Our world is full of people who think they have found the definition for the word “freedom.” Tired of all the old restraints and restrictions, the media and news stands are filled with smut because of freedom of the press. Atheists are on a war path to get any mention of God from our government, our laws, and our schools because of freedom of religion. The slaughter of 60,000,000 preborn children is justified because of the freedom to choose. Homosexuals demand freedom to marry another of the same sex, and to have equal benefits as those of traditional marriage. Christians and non-Christians alike divorce their husbands and wives because they need freedom to “find themselves.” We are free to do as we please and then expect our government and fellow citizens to bail us out for our mistakes. Surely the Men and Boys of Winter didn’t pledge their lives, their fortunes, and their honor to create a culture that promotes immorality, irresponsibility, and paganism.
This year, as in 1775, it would be appropriate to pause and reflect in the fact that our country’s freedom began with a pastor who was part of the “Black Robe Regiment” (because of the black robes they wore) and who preached resounding sermons throughout New England about the importance of freedom. He, along with several courageous men of the cloth, including ordinary folks from their congregations, interrupted their normal lives to turn the world upside down, when “the shot heard round the world” changed the course of history forever.

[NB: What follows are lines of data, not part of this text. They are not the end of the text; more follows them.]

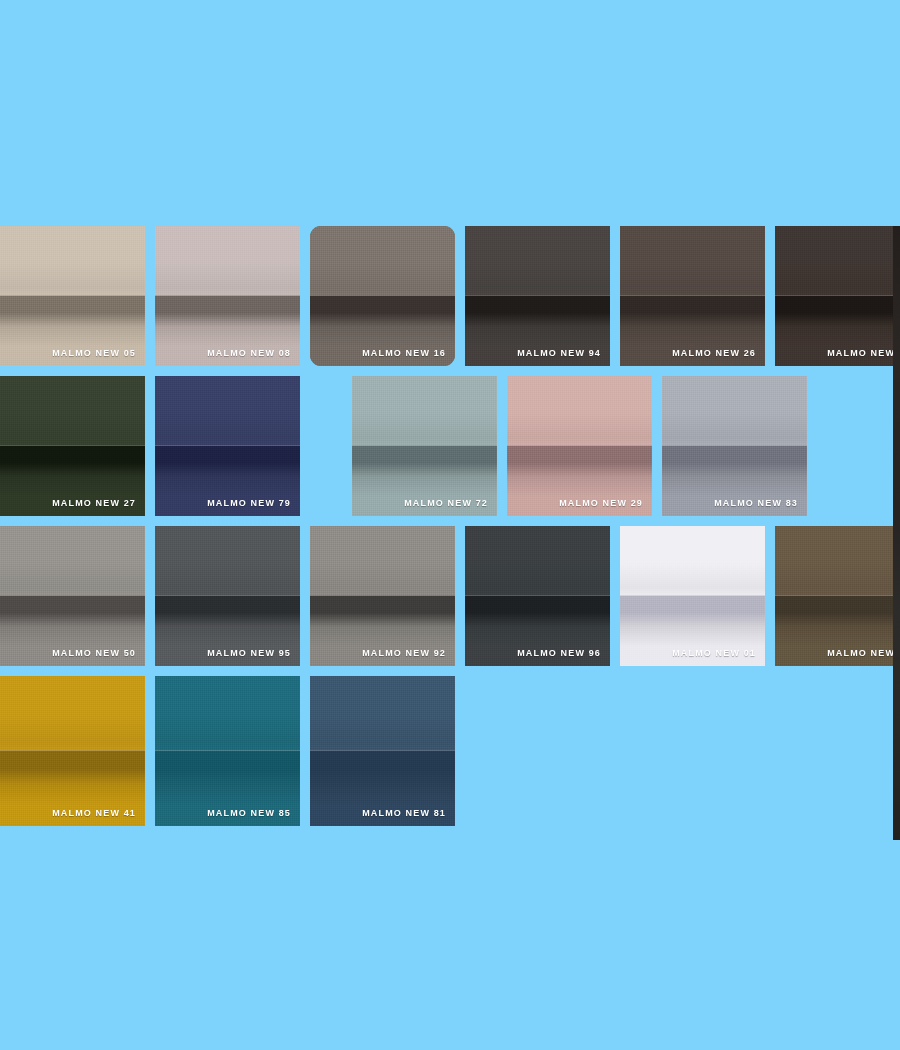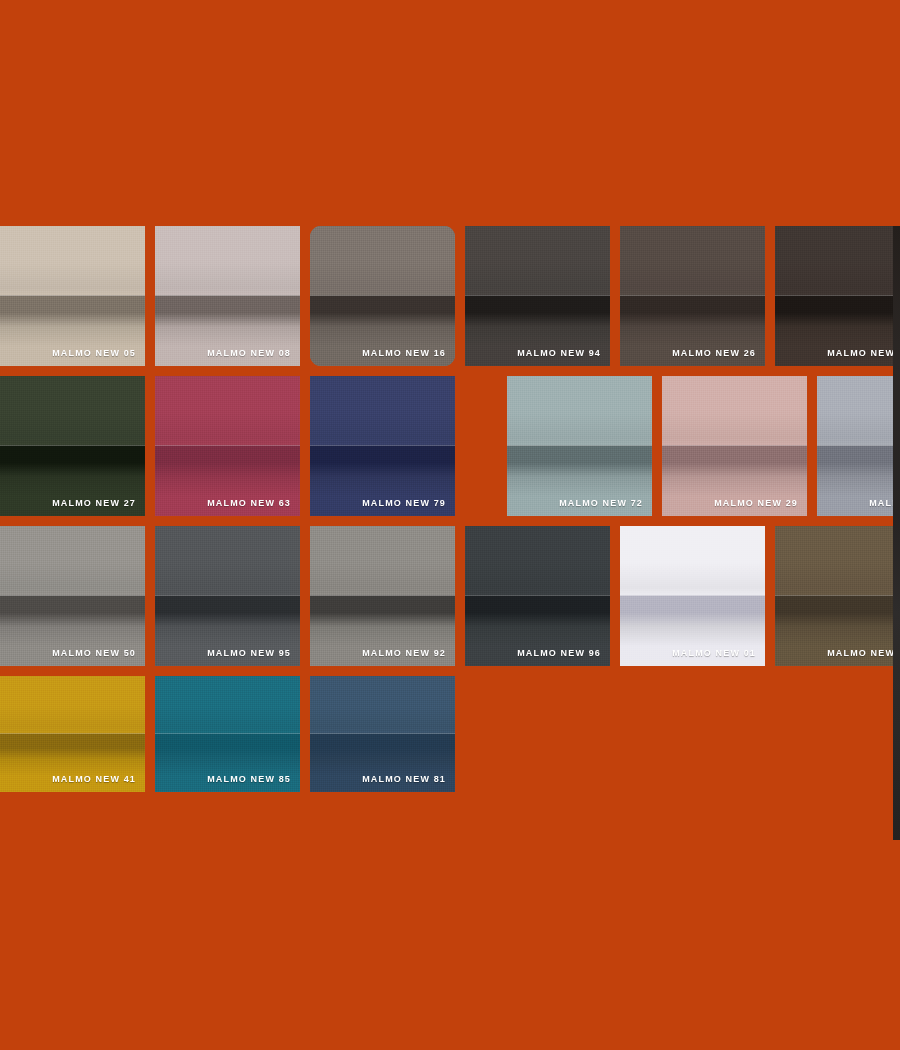"MALMO NEW 05" #swatch-app { background: #c2410c -> #7dd3fc }
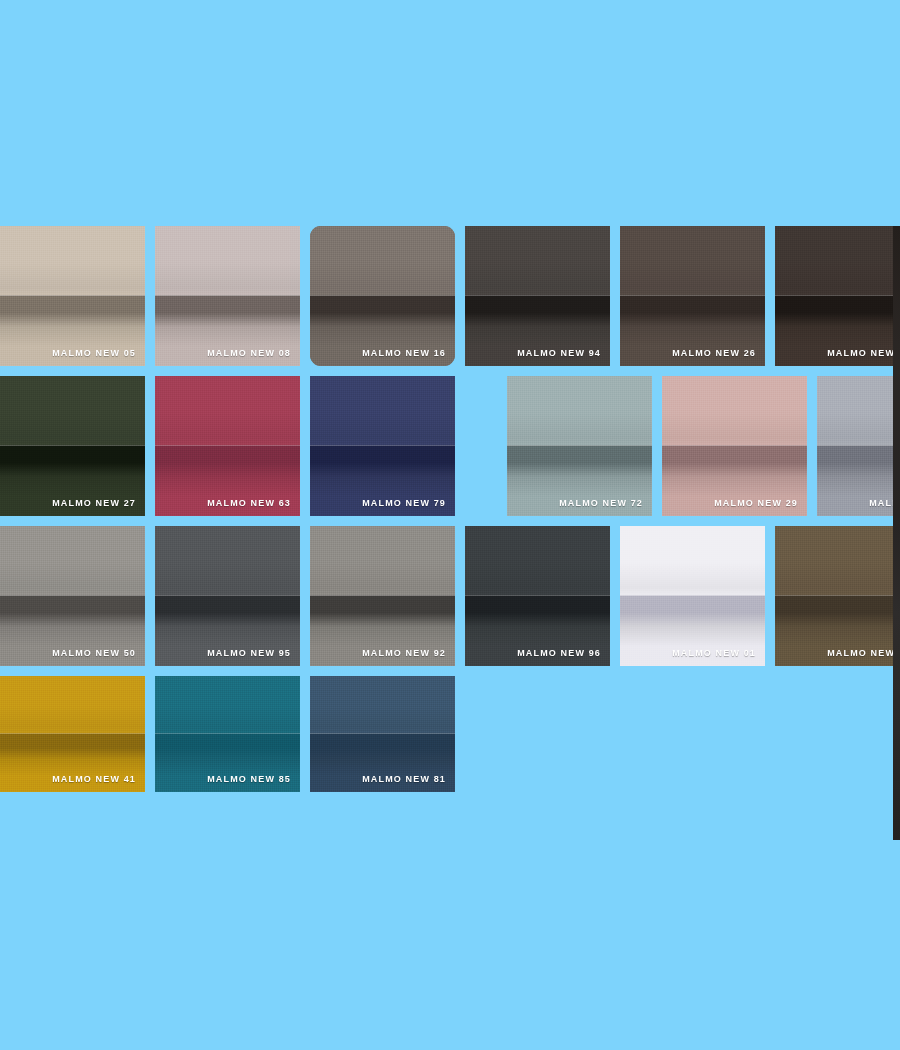"MALMO NEW 63" div.swatch-tile { html: <div> <div></div> <div></div> <div></div> <div>MALMO NEW 63</div> </div> -> none }
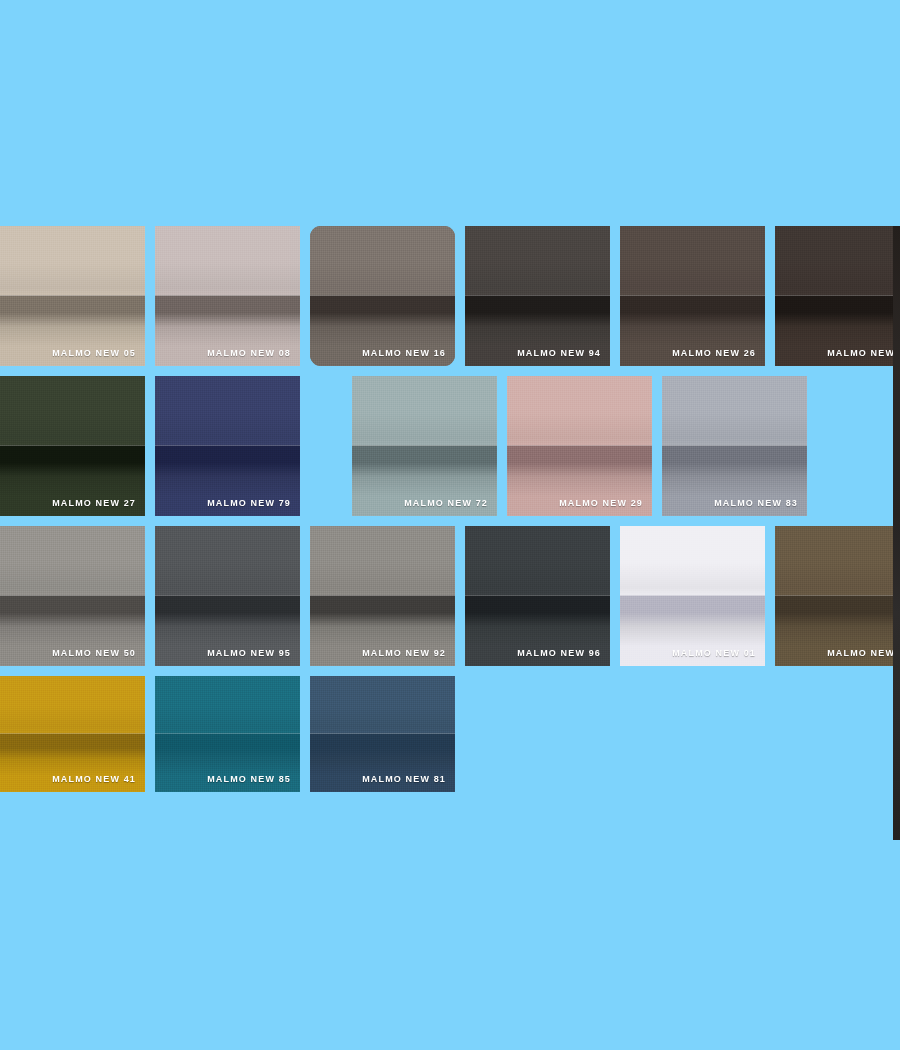"MALMO NEW 41" .swatch-row.tall .swatch-tile { height: 116px -> 150px }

The Men and Boys of Winter suffered great hardship at Valley Forge, and many relinquished their lives. Independence Day cannot be significant without remembering those patriots and the price they paid to preserve our nation. Freedom is not free, nor is it a matter of rights, it’s a matter of what is right. Our greatest celebration will be the day Americans repent, honor God, and reclaim the heritage for which these patriots sacrificed. No one can be truly free until they have become a slave to something higher than themselves. God loves you.
“For God so loved the world that He gave His only begotten Son, that whoever believes in Him should not parish, but have everlasting life.” (John 3:16).
If you have not already done so, accept Jesus Christ as your Lord and Savior. America is free because of the Men and Boys of Winter -- we are free because of Him!